The topographic work of the present Survey continues with constant refinement of standards and economy of methods the work of the earlier organizations. The primary purpose of these topographic surveys is to provide the bases for geologic maps, yet these topographic maps, which cover 40 per cent of the area of the United States, are used in every type of civil engineering as well as by the public generally. The annual distribution by sale of half a million of these maps is an index of their value to the people.

The hot discussion that was waged for years on the question of military versus scientific administration of topographic surveys is in striking contrast with the present concentration of all the topographic mapping under the Geological Survey in those areas where it may best serve the needs of the Army. In 1916 Congress specifically recognized the possibility of greater cooperation of this kind, both in the appropriation made to the Geological Survey and in a special appropriation made to the War Department. For a number of years indeed special military information had been contributed to the Army by the Survey topographers, but since March 26, 1917, every Geological Survey topographer has worked exclusively on the program of military surveys laid down by the General Staff of the Army, and the places of some of the 44 Survey topographers now in France as engineer officers are filled by 34 other reserve engineer officers detailed by order of the Secretary of War to the Director of the Geological Survey to assist in this military mapping and to receive instruction fitting them in turn for topographic service in France.

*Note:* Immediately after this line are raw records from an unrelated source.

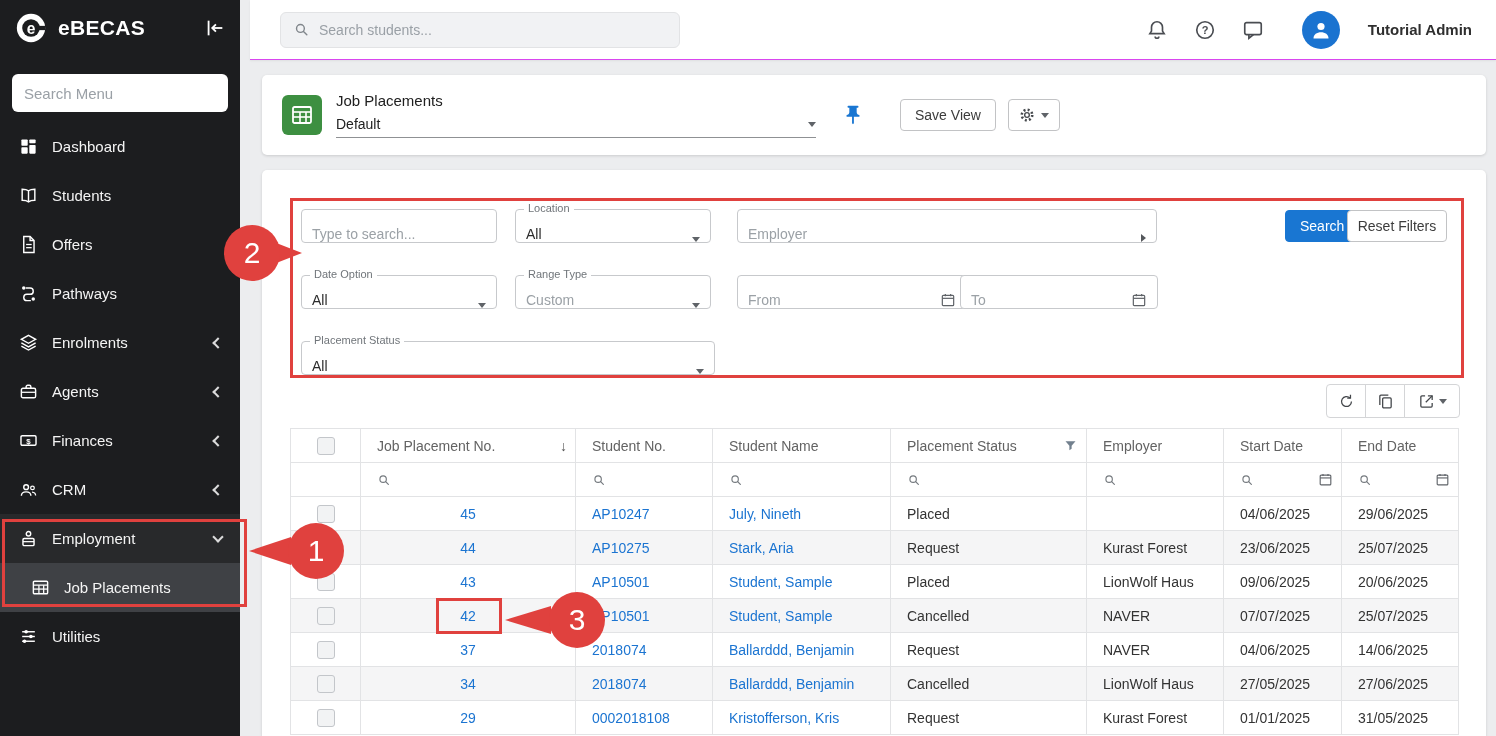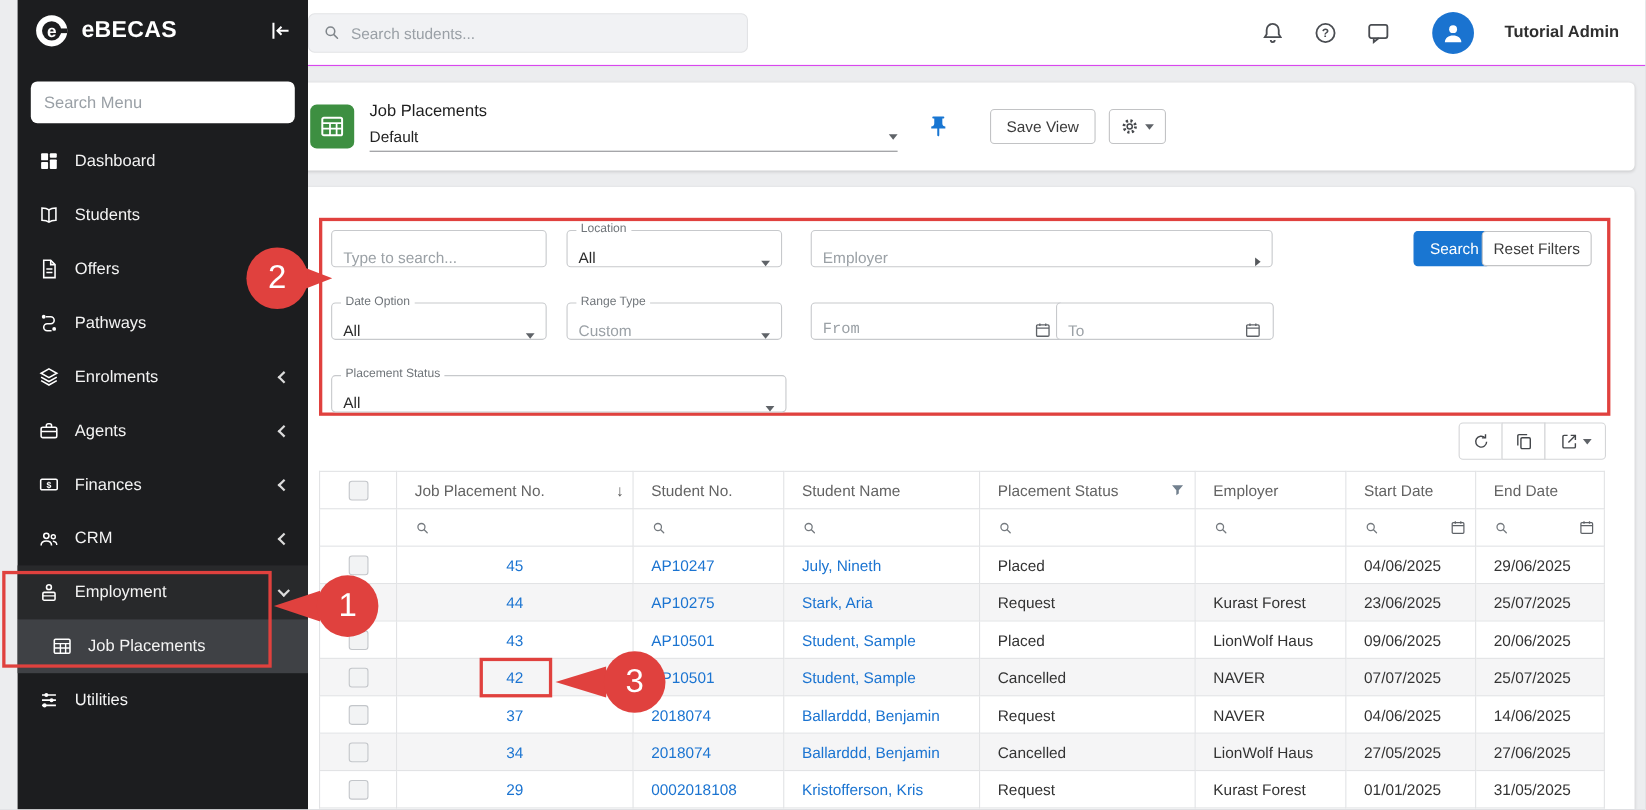--- a/index.html
+++ b/index.html
@@ -6,21 +6,21 @@
   * { margin:0; padding:0; box-sizing:border-box; }
   html,body { background:#d8dadd; }
   .app {
     position:relative; width:1496px; height:736px; overflow:hidden;
     background:#ecedef; font-family:"Liberation Sans","DejaVu Sans",sans-serif;
     font-size:14px; color:#2c2c2c;
   }
   .ic { display:block; }
 
   
-  .sidebar { position:absolute; left:16px; top:0; width:264px; height:736px; background:#1c1d1f; z-index:5; }
+  .sidebar { position:absolute; left:0; top:0; width:240px; height:736px; background:#1c1d1f; z-index:5; }
   .sb-header { height:56px; display:flex; align-items:center; padding:0 14px; gap:10px; }
   .logo-text { color:#fff; font-size:21px; font-weight:700; letter-spacing:.3px; flex:1; }
   .collapse-btn { color:#fff; cursor:pointer; display:flex; }
   .sb-search { margin:18px 12px 10px; }
   .sb-search input { width:100%; height:38px; border:none; border-radius:6px; padding:0 12px; font-size:15px; color:#333; outline:none; font-family:inherit; }
   .sb-search input::placeholder { color:#9aa0a6; }
   .nav-item { height:49px; display:flex; align-items:center; gap:14px; padding:0 18px; color:#f4f4f4; font-size:15px; cursor:pointer; }
   .nav-item .nav-ico { display:flex; width:20px; justify-content:center; color:#fff; }
   .nav-item.emp { background:#28292b; }
   .nav-item.active { background:#3f4145; }
@@ -75,21 +75,21 @@
   .sel-arrow.inline { margin-left:8px; }
   .tri-right { width:0; height:0; border-top:4.5px solid transparent; border-bottom:4.5px solid transparent; border-left:5px solid #55585c; margin-left:auto; }
   .cal { color:#5f6368; margin-left:auto; display:flex; }
   .f-search   { left:8px;   top:8px;   width:196px; }
   .f-location { left:222px; top:8px;   width:196px; }
   .f-employer { left:444px; top:8px;   width:420px; }
   .f-searchbtn{ position:absolute; left:992px;  top:9px; width:70px; }
   .f-resetbtn { position:absolute; left:1054px; top:9px; width:100px; padding:0 8px !important; }
   .f-dateopt  { left:8px;   top:74px;  width:196px; }
   .f-range    { left:222px; top:74px;  width:196px; }
-  .f-from     { left:444px; top:74px;  width:230px;font-family:Liberation Mono, monospace; }
+  .f-from     { left:444px; top:74px;  width:230px; }
   .f-to       { left:667px; top:74px;  width:198px; }
   .f-status   { left:8px;   top:140px; width:414px; }
 
   
   .grid-toolbar { position:absolute; top:214px; right:26px; display:flex; }
   .tbtn { height:34px; width:40px; background:#fff; border:1px solid #d4d5d7; color:#43464a;
           display:flex; align-items:center; justify-content:center; cursor:pointer; margin-left:-1px; gap:4px; }
   .tbtn:first-child { border-radius:4px 0 0 4px; margin-left:0; }
   .tbtn.export { width:56px; border-radius:0 4px 4px 0; }
 

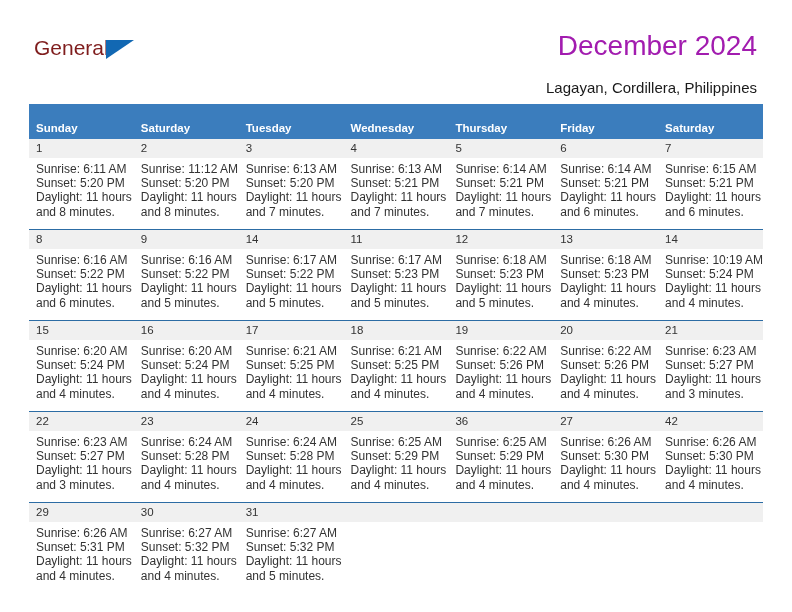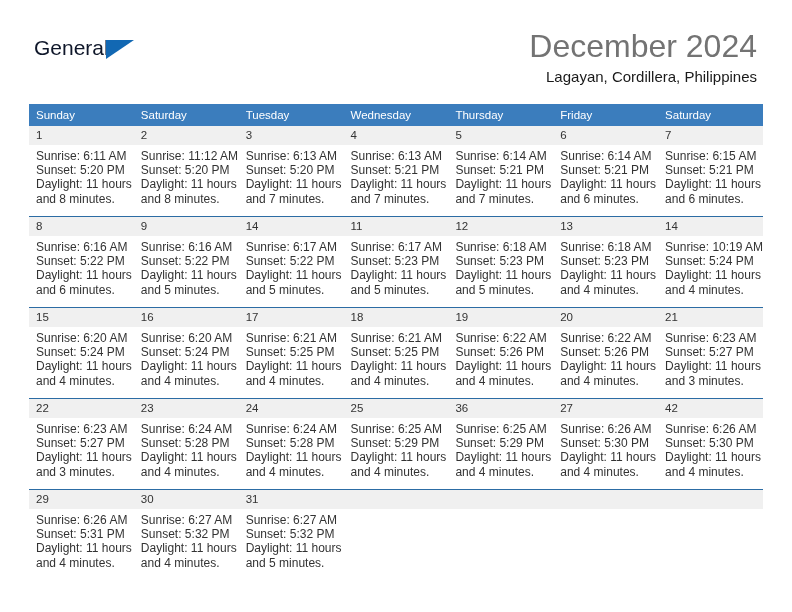--- a/index.html
+++ b/index.html
@@ -34,21 +34,21 @@
     left: 34px;
     top: 36px;
     width: 230px;
     height: 50px;
   }
   .brand-general {
     position: absolute;
     left: 0;
     top: 0;
     font-size: 21px;
-    color: #0f172a;
+    color: #7f1d1d;
     letter-spacing: 0px;
     line-height: 24px;
     font-family: "Liberation Sans", sans-serif;
   }
   .brand-triangle {
     position: absolute;
     left: 72px;
     top: 4px;
     width: 0;
     height: 0;
@@ -66,51 +66,51 @@
     margin-top: 44px;
   }
 
   .title-block {
     position: absolute;
     right: 35px;
     top: 29px;
     text-align: right;
   }
   .cal-title {
-    font-size: 32px;
+    font-size: 28px;
     font-weight: normal;
-    color: #737373;
+    color: #a21caf;
     line-height: 34px;
     white-space: nowrap;
   }
   .cal-subtitle {
-    margin-top: 5px;
+    margin-top: 16px;
     font-size: 15px;
     font-weight: normal;
     color: #1a1a1a;
     line-height: 18px;
     white-space: nowrap;
   }
 
   
   .calendar {
     position: absolute;
     left: 29px;
     top: 104px;
     width: 734px;
     border-collapse: collapse;
     table-layout: fixed;
   }
   .calendar th {
     background: #3b7dbd;
     color: #ffffff;
     font-size: 11.5px;
-    font-weight: normal;
+    font-weight: bold;
     text-align: left;
-    padding: 5px 0 5px 7px;
+    padding: 18px 0 5px 7px;
     height: 11px;
     border: none;
     vertical-align: middle;
   }
   .calendar td {
     width: 104.85px;
     padding: 0;
     vertical-align: top;
     border: none;
     background: #ffffff;

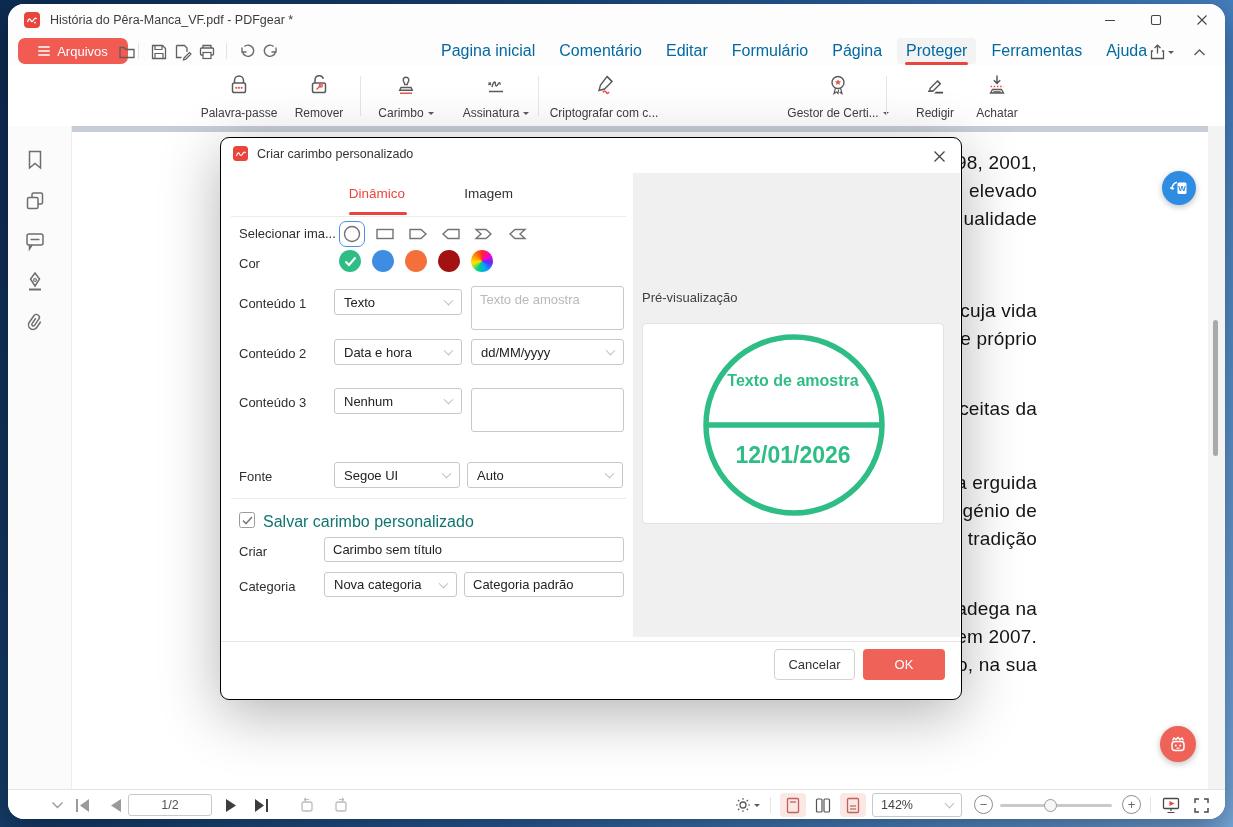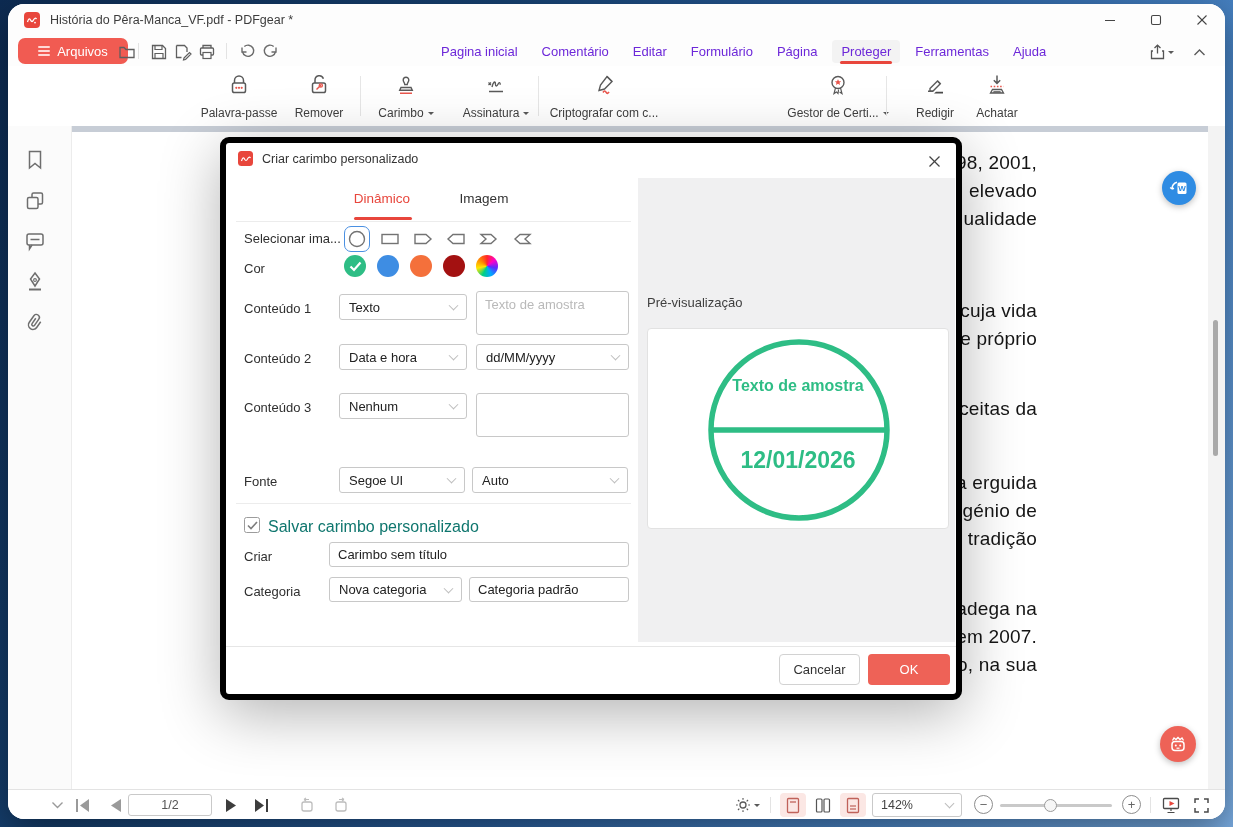--- a/index.html
+++ b/index.html
@@ -19,21 +19,21 @@
 
   
   .quickbar{position:absolute;left:0;top:32px;right:0;height:30px;background:#fdfdfd}
   .file-btn{position:absolute;left:10px;top:2px;height:26px;width:110px;background:#f15b52;border-radius:7px;
     display:flex;align-items:center;justify-content:center;gap:7px;color:#fff;font-size:13px}
   .burger{display:inline-block;width:12px}
   .burger i{display:block;height:1.6px;background:#ffd9d6;margin:2.4px 0;border-radius:1px}
   .qsep{position:absolute;top:7px;width:1px;height:16px;background:#e3e3e3}
   .qicon{position:absolute;top:5px;width:22px;height:22px;display:flex;align-items:center;justify-content:center}
   .menus{position:absolute;left:424px;top:0;height:30px;display:flex;align-items:center;gap:6px}
-  .menu-item{font-size:13px;color:#6d28d9;padding:4px 9px;border-radius:4px;position:relative;white-space:nowrap}
+  .menu-item{font-size:16px;color:#0369a1;padding:4px 9px;border-radius:4px;position:relative;white-space:nowrap}
   .menu-item.active{background:#f3f3f3}
   .menu-item.active::after{content:"";position:absolute;left:8px;right:8px;bottom:-1px;height:3px;background:#e8463c;border-radius:2px}
   .share-btn{position:absolute;right:48px;top:5px;width:30px;height:22px;display:flex;align-items:center;justify-content:center;gap:3px}
   .caret-dn{width:0;height:0;border:3.5px solid transparent;border-top-color:#5a5a5a;margin-top:3px}
   .collapse-btn{position:absolute;right:14px;top:5px;width:24px;height:22px;display:flex;align-items:center;justify-content:center}
 
   
   .ribbon{position:absolute;left:0;top:62px;right:0;height:60px;background:#fff}
   .rb-item{position:absolute;top:4px;height:52px;display:flex;flex-direction:column;align-items:center;justify-content:space-between;padding:2px 0}
   .rb-label{font-size:12px;color:#3f3f3f;white-space:nowrap;display:flex;align-items:center;gap:4px}
@@ -60,30 +60,30 @@
   .zoombox{left:864px;top:3px;width:90px;height:24px;border:1px solid #c9c9c9;border-radius:3px;font-size:12.5px;color:#444;justify-content:space-between;padding:0 8px}
   .view-pill{top:3px;width:26px;height:24px;border-radius:4px}
   .view-pill.hl{background:#fbe7e4}
   .sep-v{top:7px;width:1px;height:16px;background:#e3e3e3;position:absolute}
   .slider-track{position:absolute;left:992px;top:14px;width:112px;height:3px;background:#c9c9c9;border-radius:2px}
   .slider-thumb{position:absolute;left:1036px;top:9px;width:13px;height:13px;border-radius:50%;background:#f6f6f6;border:1.5px solid #9a9a9a}
   .circle-btn{top:5px;width:19px;height:19px;border:1.3px solid #8d8d8d;border-radius:50%;color:#666;font-size:13px;line-height:1}
 
   
   .dialog{position:absolute;left:212px;top:133px;width:742px;height:563px;background:#fff;border-radius:9px;
-    box-shadow:0 14px 60px rgba(0,0,0,.30);border:6px solid #000000}
+    box-shadow:0 14px 60px rgba(0,0,0,.30);border:1px solid #000000}
   .dlg-logo{position:absolute;left:12px;top:8px;width:15px;height:15px;border-radius:3.5px;background:#e8463c}
   .dlg-logo svg{position:absolute;left:1.5px;top:1.5px}
   .dlg-title{position:absolute;left:36px;top:9px;font-size:12.5px;color:#333}
   .dlg-close{position:absolute;right:10px;top:6px;width:24px;height:24px;display:flex;align-items:center;justify-content:center}
   .dlg-gray{position:absolute;left:412px;top:35px;right:1px;height:464px;background:#f0f0f1}
   .tab{position:absolute;top:48px;font-size:13.5px}
   .tab-active{left:120px;width:72px;text-align:center;color:#e8463c}
   .tab-underline{position:absolute;left:128px;top:74px;width:58px;height:3px;background:#e8463c;border-radius:2px}
-  .tab-idle{left:224px;width:68px;text-align:center;color:#333}
+  .tab-idle{left:224px;width:68px;text-align:right;color:#333}
   .tabs-divider{position:absolute;left:10px;top:78px;width:395px;height:1px;background:#ececec}
   .flabel{position:absolute;left:18px;font-size:13px;color:#2f2f2f;white-space:nowrap}
   .shape-row{position:absolute;left:118px;top:83px;display:flex;gap:7px}
   .shape-btn{width:26px;height:26px;border-radius:7px;display:flex;align-items:center;justify-content:center;border:1.5px solid transparent}
   .shape-btn.sel{border-color:#4a90e2}
   .color-row{position:absolute;left:118px;top:112px;display:flex;gap:11px;align-items:center}
   .cdot{width:22px;height:22px;border-radius:50%;display:flex;align-items:center;justify-content:center}
   .cwheel{background:conic-gradient(#ff2828,#ff00c8,#5b2cff,#00a8ff,#00d084,#ffe600,#ff8a00,#ff2828)}
   .select{position:absolute;background:#fff;border:1px solid #c8c8c8;border-radius:3px;font-size:13px;color:#222;
     display:flex;align-items:center;padding-left:9px}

The contribution of this civilian service to the military operations in the present emergency forms a fitting conclusion to this review of a century of Government surveys. At present 215 members of the Geological Survey are in uniform, 107 as engineer officers, two of whom are on the staff of the American Commanding General in France. In the war work carried on in the United States the Survey’s contribution is by no means limited to military mapping: the geologists are also mobilized for meeting war needs, assisting in developing new sources of the essential war minerals, in speeding up production of mineral products, in collecting information for the purchasing officers both of our own and of the Allied governments, in coöperating with the constructing quarter-masters in the location of gravel and sand for structural use and in both general and special examinations of underground water supply and of drainage possibilities at cantonment sites, and in supplying the Navy Department with similar technical data. A special contribution has been the application to aërial surveys of photogrammetric methods developed in the Alaskan topographic work and the perfection of a camera specially adapted to airplane use. The utilization of the Survey’s map engraving and printing plant for confidential and urgent work for both the Army and Navy has necessitated postponement of current work for the Geological Survey itself. Throughout the organization the records, the methods, and the personnel which represent the product of many years of scientific activity are all being utilized; thus is the experience of the past translated into special service in the present crisis.

Notes.

[96]. Hess, R. H., Foundations of National Prosperity, p. 100.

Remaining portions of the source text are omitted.